The deficiency of EDH-mediated relaxation response in mesenteric arteries from obese
animals is modulated by the decrease in the expression and/or activity of the KIR channels,
which is a downstream effect on SKCa-mediate the EDH responses (Haddock et al., 2011).
Furthermore, it has also been reported that the activity of KIR channel and/or the activity of
Na+-K
+-ATPase is diminished in diabetes (Makino et al., 2000). Overall, despite the lack
of consistent data in regard to the expression levels of KCa channels in the endothelial cells,
all the studies demonstrated that EDH-mediated relaxation is impaired in diabetic arteries,
indicating that the functional/bioactivity of the endothelial KCa channels.is a more essential
indicator of EDH type responses than endothelial KCa channel expression level.
43
1.4.3.2 Transformed expression or activity of MEGJs
Under diabetic conditions, myoendothelial cell communication can be directly
affected to reduce EDH-mediated relaxation via transforming the distribution and/or
expression of key vascular connexins of MEGJs (De Wit and Griffith, 2010). It has been
reported that the contribution of EDH to endothelium-dependent relaxation is reduced in
mesenteric arteries from db/db type 2 diabetic mice, although there is no change in mRNA
expression level for the key vascular connexins, Cx37, Cx40, Cx43, Cx45 (Pannirselvam
et al., 2006).

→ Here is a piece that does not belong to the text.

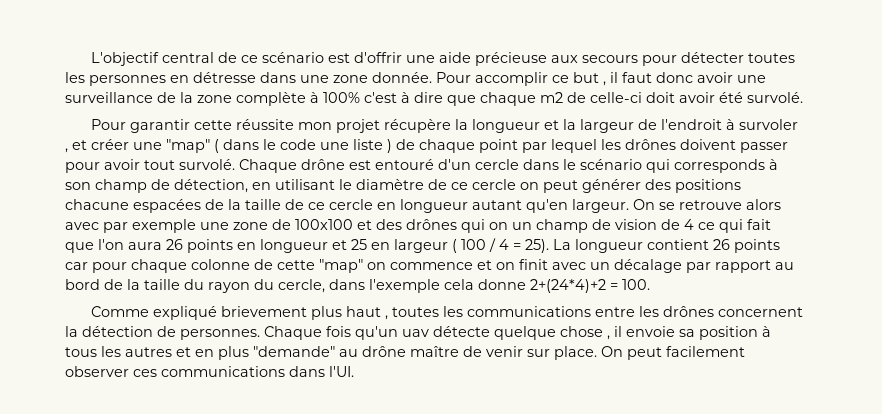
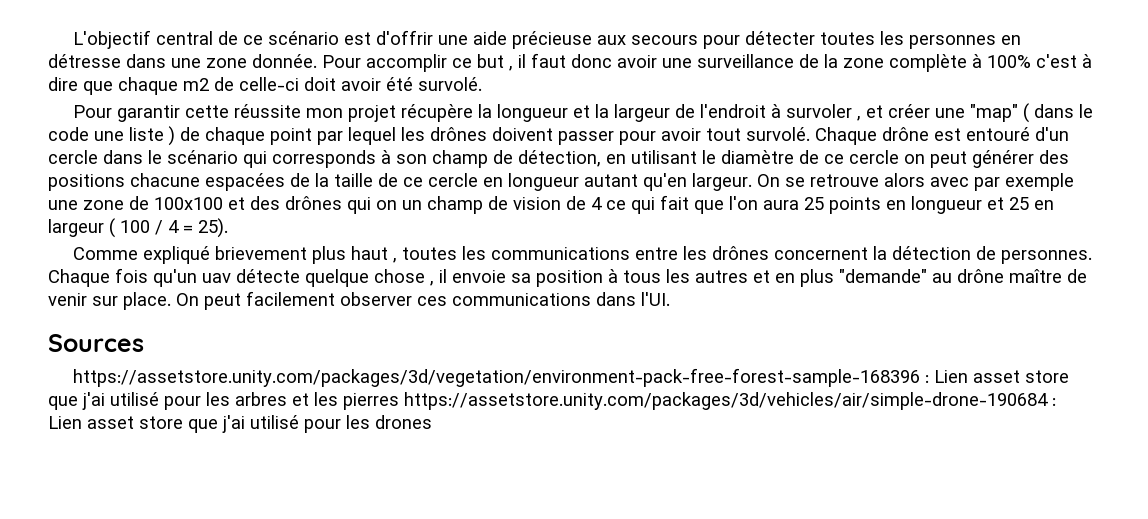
[166,239,183,250] 26 -> [804,197,824,210] 25
[553,239,780,253] [65,259,794,273] [65,279,650,293] La longueur contient 26 points car pour chaque colonne de cette "map" on commence et on finit avec un décalage par rapport au bord de la taille du rayon du cercle, dans l'exemple cela donne 2+(24*4)+2 = 100. -> (228, 228) none
(354, 371) none -> [48,334,144,352] [72,368,1069,387] [48,392,1056,410] [48,415,432,433] // Sources // https://assetstore.unity.com/packages/3d/vegetation/environment-pack-free-forest-sample-168396 : Lien asset store que j'ai utilisé pour les arbres et les pierres https://assetstore.unity.com/packages/3d/vehicles/air/simple-drone-190684 : Lien asset store que j'ai utilisé pour les drones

On the other hand, a study in STZ-induced type 1 diabetic ApoE-deficient
mice showed that Cx37 expression was reduced in small mesenteric arteries (Ding et al.,
2005). Likewise, in aortic arteries from STZ-induced diabetic animals, the protein
expression of the connexins Cx37 and Cx40 was diminished (Hou et al., 2008) and also in
coronary arteries (Makino et al., 2008), suggesting that there is a connection between the
reduction in EDH-mediated relaxation in diabetes and the expression of connexins.
Furthermore, it has been reported that in small mesenteric arteries there is a general
reduction in mRNA and protein levels of Cx40 as well as EDH responses (Young et al.,
2008). The myoendothelial cell communication could be disturbed by the alteration of the
expression of the vascular connexin. A positive correlation has been demonstrated between
the levels of vascular connexin expression of Cx40 and Cx37 in the cremaster arterioles
from Cx40-deficient mice (De Wit, 2010). In Cx40-deficient mice, the conduction of
activated endothelium-dependent vasodilatation in cremaster arterioles is impaired due to a
decrease in the expression of Cx37 (Figueroa et al., 2003, De Wit, 2010). Therefore, in
diabetes, the impairment of EDH-mediated relaxation may be a result of the reduction of
Cx37 expression which also resulted from the reduction of the expression of Cx40.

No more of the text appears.